Another suspect was wounded along with the driver in the shooting at Harad, a town 15 kilometres from the Saudi border, the officials said, adding two of those killed were Saudis.
"As one of the soldiers climbed on board the bus for an inspection, one of the suspects opened fire and wounded him, prompting shooting from other soldiers at the checkpoint," said a government official who gave the casualty toll.
All the six had been dressed in black robes and wore the niqab, a face-covering veil commonly worn by women in Yemen, the official in Harad told AFP.
A suicide belt and arms were also found on board the bus, and the wounded suspect and driver were being questioned, said the security official.
"The men are suspected of affiliation with Al-Qaeda and were heading north towards Yemen's border with Saudi Arabia," he told AFP.

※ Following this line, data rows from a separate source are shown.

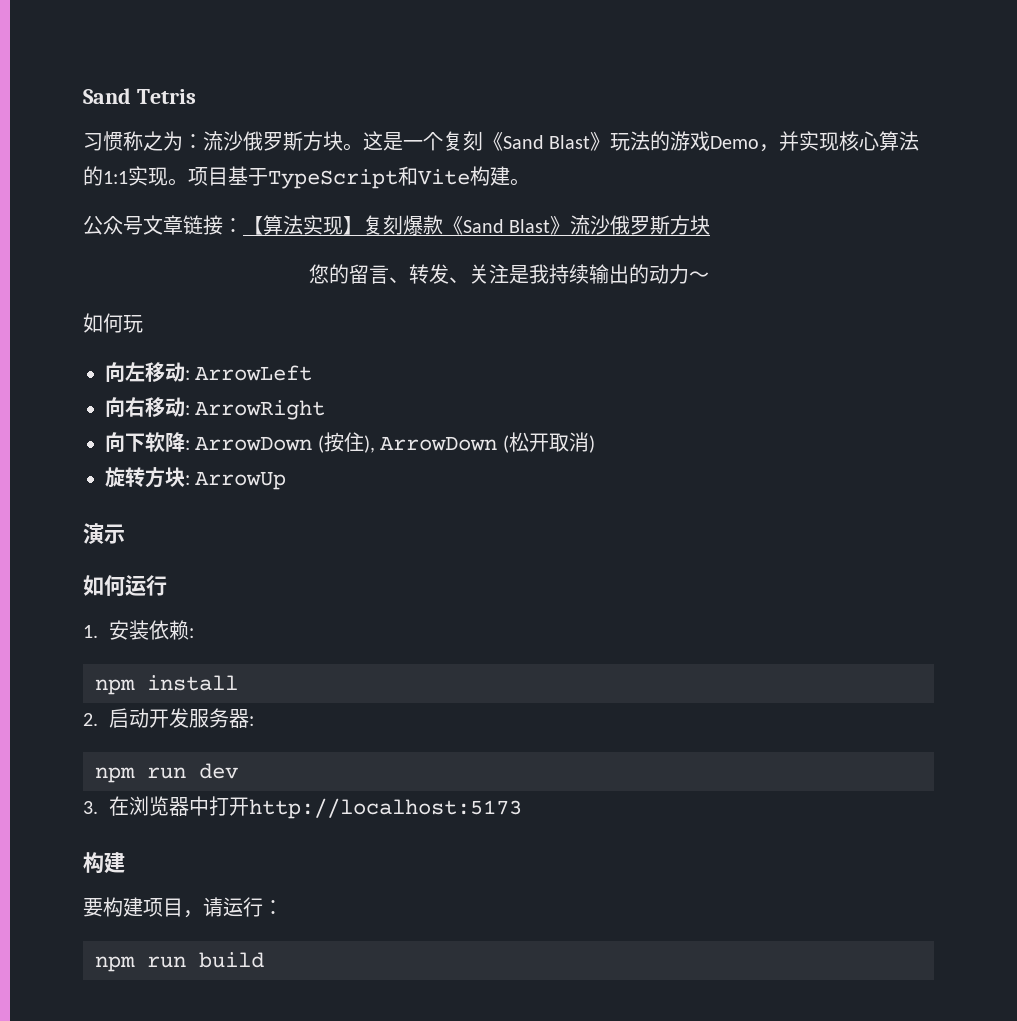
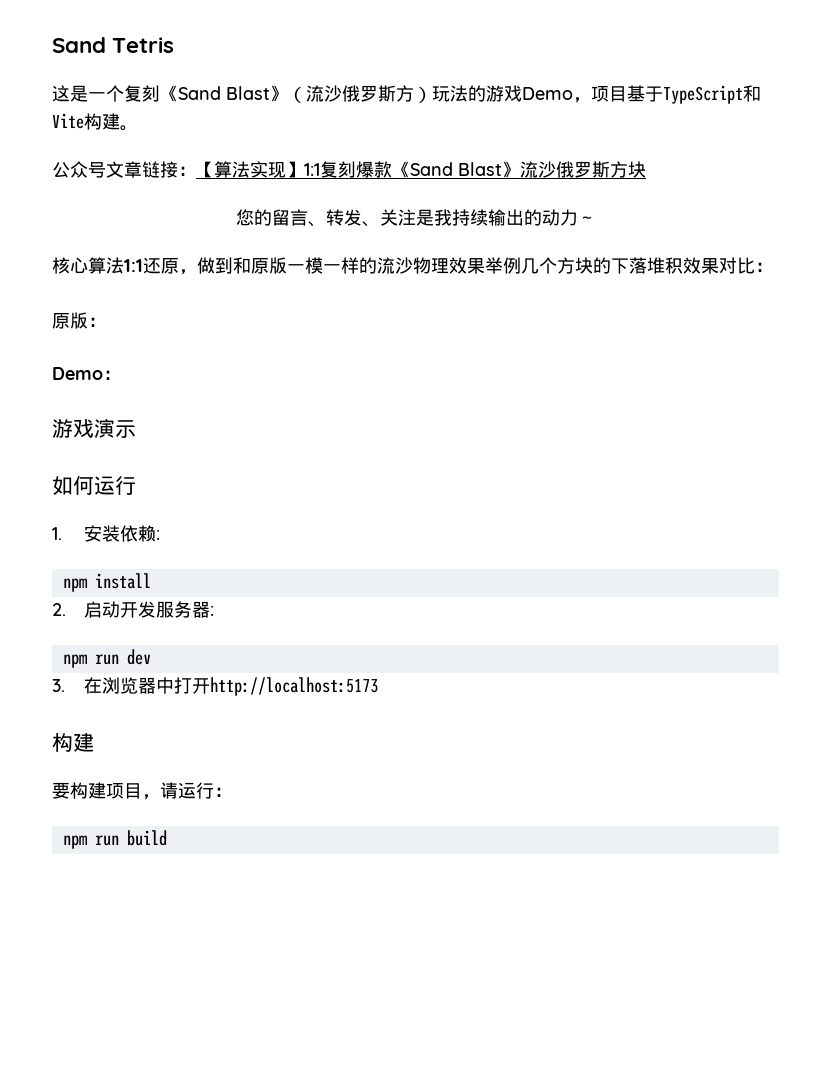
- 习惯称之为：流沙俄罗斯方块。这是一个复刻《Sand Blast》玩法的游戏Demo，并实现核心算法的1:1实现。项目基于TypeScript和Vite构建。
+ 这是一个复刻《Sand Blast》（流沙俄罗斯方）玩法的游戏Demo，项目基于TypeScript和Vite构建。
- 公众号文章链接：【算法实现】复刻爆款《Sand Blast》流沙俄罗斯方块
+ 公众号文章链接：【算法实现】1:1复刻爆款《Sand Blast》流沙俄罗斯方块
- 如何玩
- 向左移动: ArrowLeft
- 向右移动: ArrowRight
- 向下软降: ArrowDown (按住), ArrowDown (松开取消)
- 旋转方块: ArrowUp
- 演示
+ 核心算法1:1还原，做到和原版一模一样的流沙物理效果举例几个方块的下落堆积效果对比：
+ 原版：
+ Demo：
+ 游戏演示

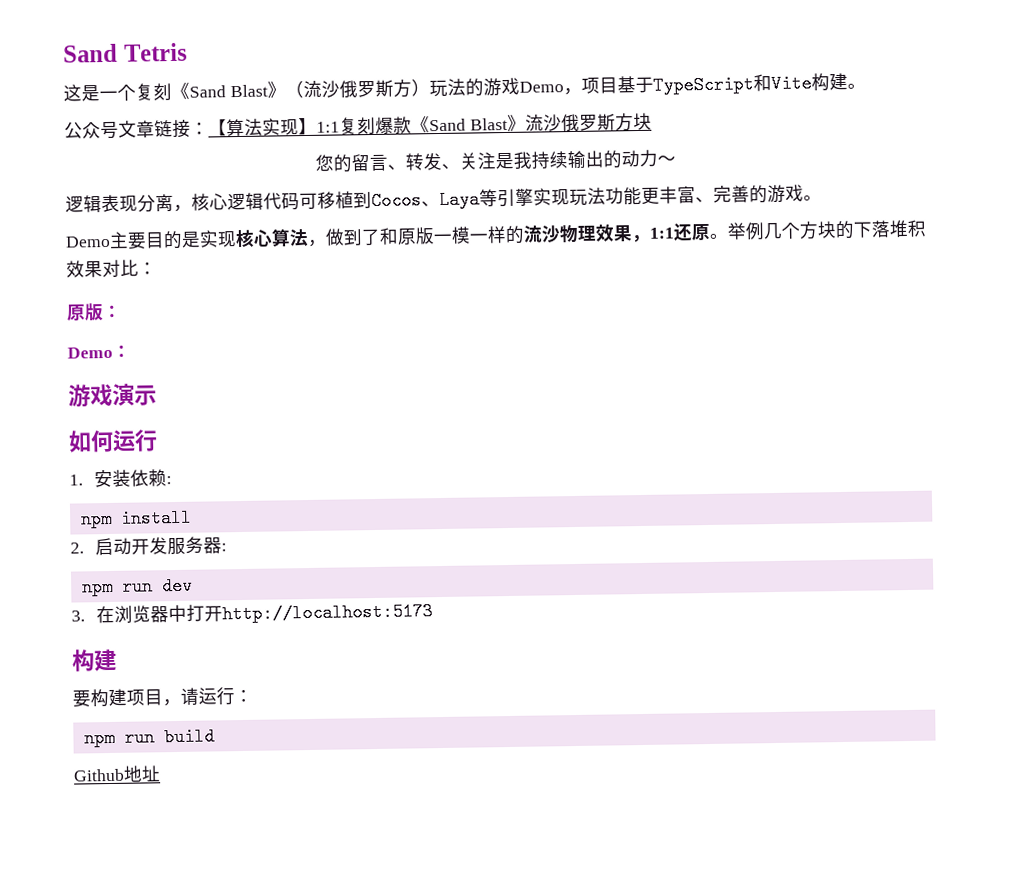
- 核心算法1:1还原，做到和原版一模一样的流沙物理效果举例几个方块的下落堆积效果对比：
+ 逻辑表现分离，核心逻辑代码可移植到Cocos、Laya等引擎实现玩法功能更丰富、完善的游戏。
+ Demo主要目的是实现核心算法，做到了和原版一模一样的流沙物理效果，1:1还原。举例几个方块的下落堆积效果对比：
+ Github地址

Security forces in Yemen rarely carry out inspections of vehicles carrying women in the conservative, deeply-tribal Muslim country.
In July, six Al-Qaeda militants attacked a Saudi border post with Yemen killing a total of five security officers on both sides.
The kingdom's interior ministry had said the six of them were Saudi nationals, and two of them blew themselves up.
Al-Qaeda in the Arabian Peninsula took advantage of a collapse of central authority in the wake of the 2011 uprising to seize swathes of southern and eastern Yemen.
The United States considers AQAP to be the global terrorists network's most dangerous affiliate.
Saudi Arabia, which launched a huge crackdown on Al-Qaeda following a spate of deadly attacks in 2003-2006, is building a three-metre high fence along its southern frontier with Yemen to counter illegal crossings and arms smuggling.